Stored records
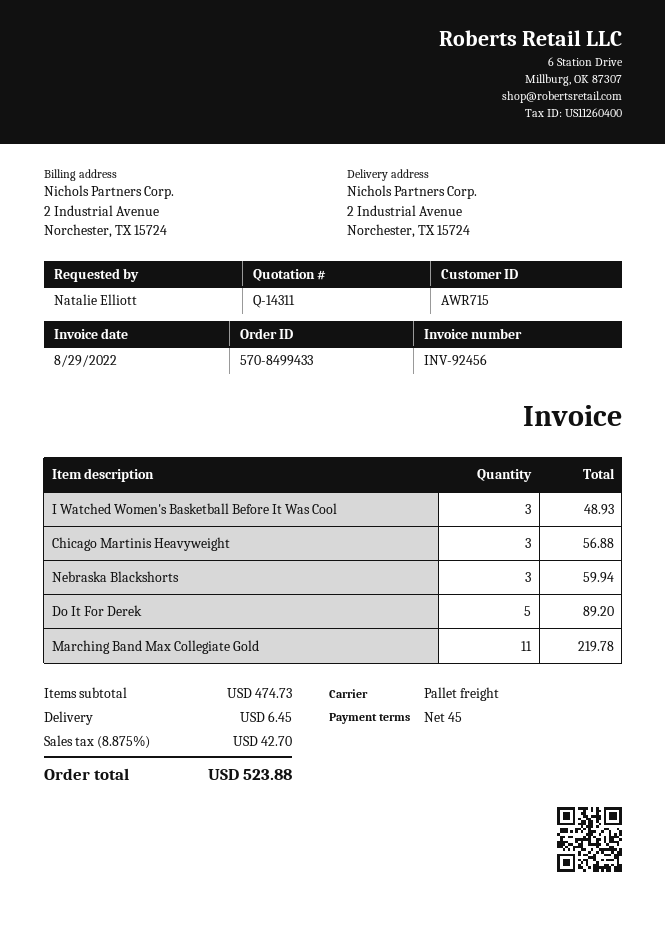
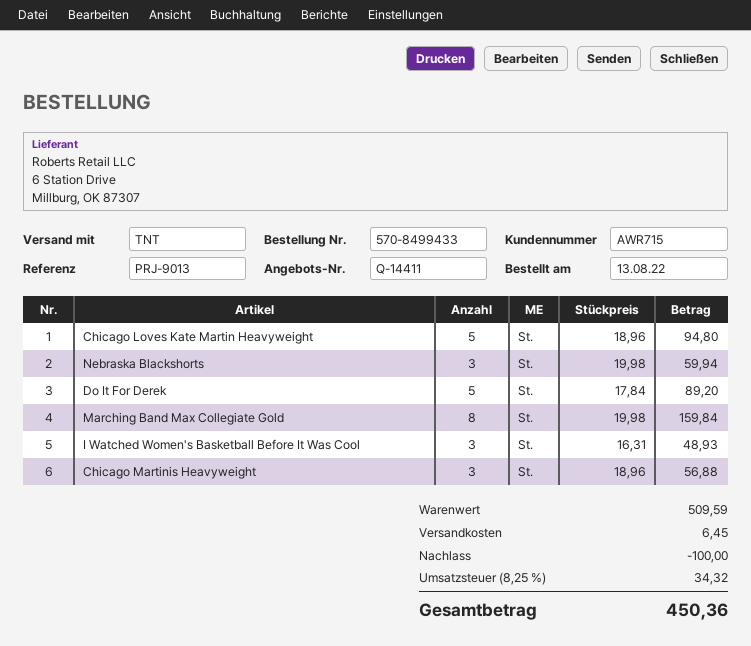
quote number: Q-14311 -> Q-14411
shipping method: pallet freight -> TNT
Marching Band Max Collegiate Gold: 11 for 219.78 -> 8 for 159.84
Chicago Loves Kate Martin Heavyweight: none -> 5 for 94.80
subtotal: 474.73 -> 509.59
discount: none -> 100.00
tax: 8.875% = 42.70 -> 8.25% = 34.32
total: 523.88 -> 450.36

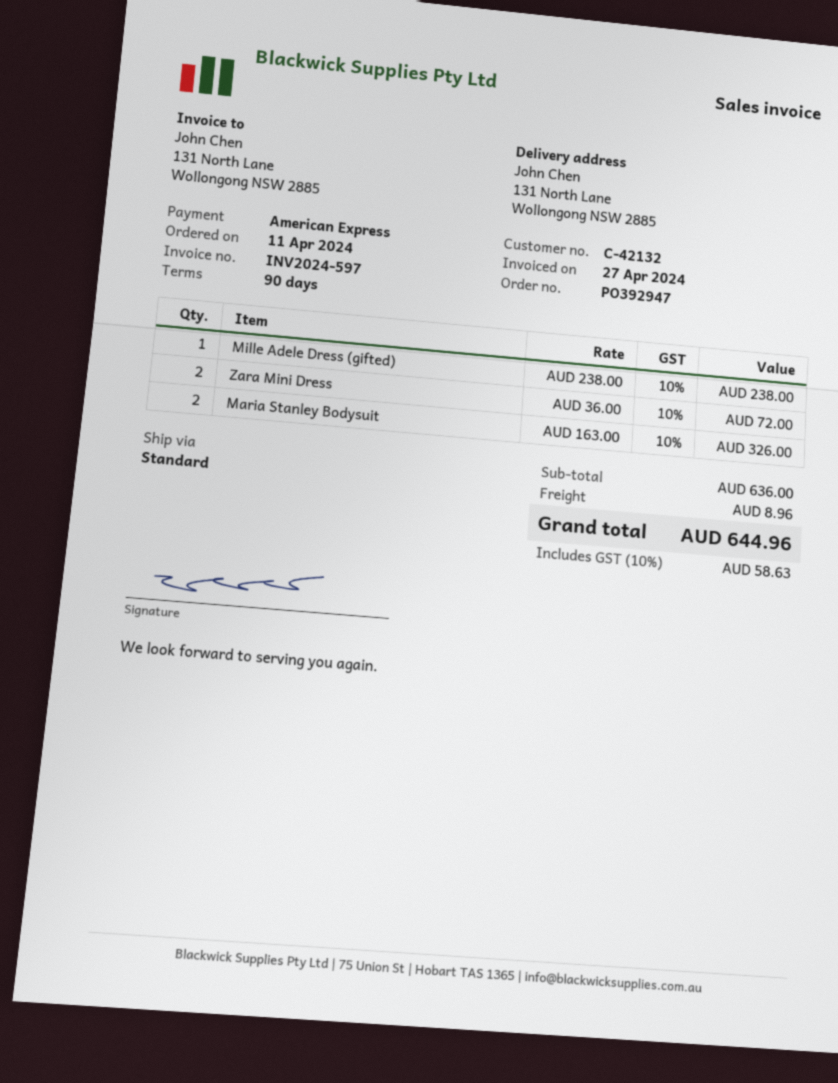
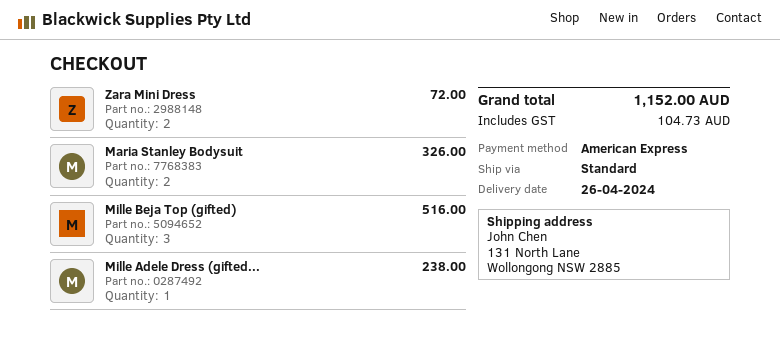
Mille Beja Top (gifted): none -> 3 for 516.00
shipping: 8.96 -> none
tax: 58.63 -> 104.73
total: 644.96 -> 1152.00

YOUR OBJECTIVE
For each line in the data above that contains the string "none", extract the line.

REPLY TO THE EXERCISE
Chicago Loves Kate Martin Heavyweight: none -> 5 for 94.80
discount: none -> 100.00
Mille Beja Top (gifted): none -> 3 for 516.00
shipping: 8.96 -> none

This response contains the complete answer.